The sooner Nigerians stopped viewing the ongoing Jos crisis as that between Christianity and Islam, rather than as jousts for ascendancy by some ethnic and political champions who manipulate religious sentiments on both sides, the easier it would be to find lasting solutions. Those who have persisted in describing Plateau mayhem as religious have never told us how the interests of either Islam or Christianity had been served. Nobody had told us how the contest for the Jos North council seat had offended any verses of the Bible or the Koran, as to have precipitated what was later described as a murderous fight between Christians and Muslims.

Again, how can one describe uprisings by sects like the Maitatsine, Boko Haram and such other sects, which sporadically spring up amongst the poverty stricken Muslim areas of the North, as 'religious', when fellow Muslims are the mostly the victims of such mayhem, that are usually sponsored by some mostly politically-active individuals? I stand to be corrected in my contention that there has never been a battle in Nigeria between the two key religions, the fact that influential criminals have used both religions to foment hatred and problems, notwithstanding.

Even though deranged and satanically-inclined 'Islamic' clerics and 'Christian' priests have often used emotive religious fervour to stir hatred and destruction, there has never been an instance when the CAN leadership or the leadership of the Islamic umma that is held by the Sultan of Sokoto, ever called for or sanctioned such crises.

The hard truth remains that there are greater misunderstanding and rancour between the different sects of Islam and Christianity than between the two religious. Nigerians might not know it, but the mistrust, differences and rancour between the Catholics and Anglicans of Anambra State run as deep as those between the different Islamic sects in the North. There might not be bloodshed and their fight is not (yet) being prosecuted with arms, but it is carried on in equally devious ways.

But let us even consider the feasibility of Nigeria's split along religious lines. The first issue would be the definition of the boundaries. How do you draw the boundaries in such areas, like the South West and North East where same families are composed of people of the different religions who have lived together for ages in harmony and total peace? Most Yoruba laugh at and wonder what all this hullaballoo over religion is about. As the new states, such as Gaddafi suggests, must be within distinct borders, their emergence is impossible because nobody in Nigeria today can draw borders that can separate Muslims and Christians into separate entities.
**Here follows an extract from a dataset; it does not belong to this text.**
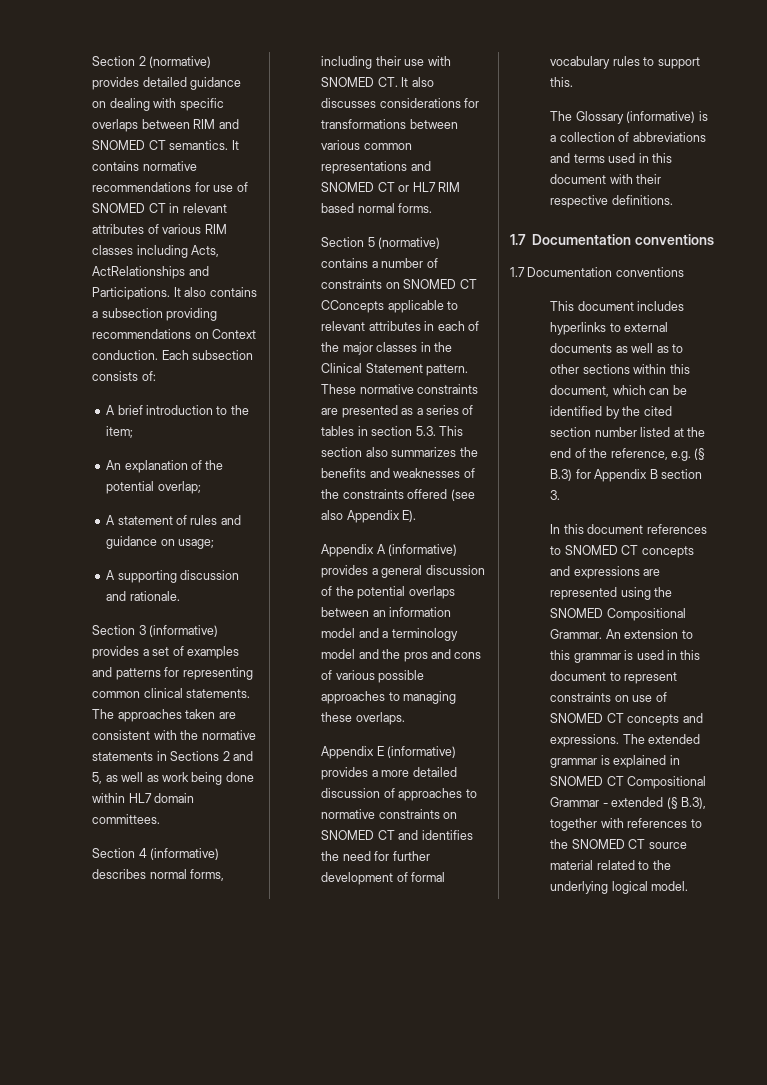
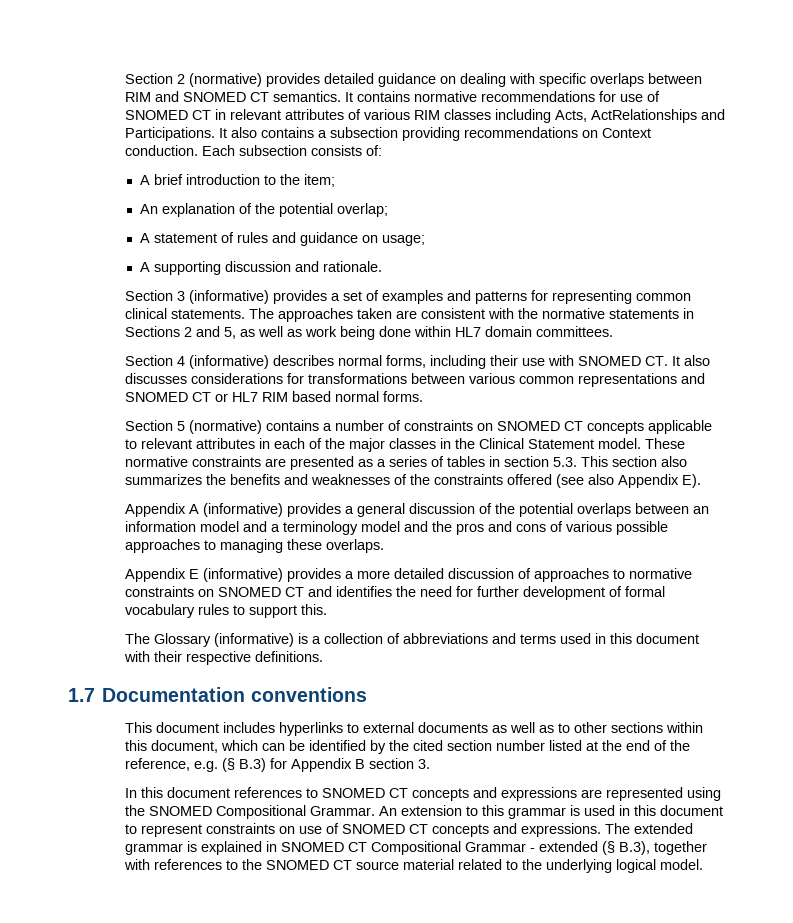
- Section 5 (normative) contains a number of constraints on SNOMED CT CConcepts applicable to relevant attributes in each of the major classes in the Clinical Statement pattern.
+ Section 5 (normative) contains a number of constraints on SNOMED CT concepts applicable to relevant attributes in each of the major classes in the Clinical Statement model.
  The Glossary (informative) is a collection of abbreviations and terms used in this document with their respective definitions.
- 1.7 Documentation conventions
That being so, is it not commonsensical to banish the time-consuming thought that Nigeria could ever split along religious, or any other lines, and in that realization, more realistically start working for ways to make our union work for one and for all? That would be the only way to frustrate the evil wishes of the Gaddafis of this world, who foresee the potential of Nigeria as a great power, whose leaders, remain its only impediment and enemy because they have refused to search out, isolate and deal with the perpetrators of crises which continue to keep our peoples apart.

It is the manifest destiny of Nigeria to find a unity in its flourishing diversity. Yet, we must accept that a Nigeria that can bring about such a possibility is that which believes in the unity of the 'marriage in Canaan' which brings about healthy offspring, but not the unity of 'Jonah in the belly of the whale' which brings about excrement. Nigeria's existence has become like a Catholic marriage, which is permanent and allows no divorce.

When will never break up? The answer is a resounding NEVER!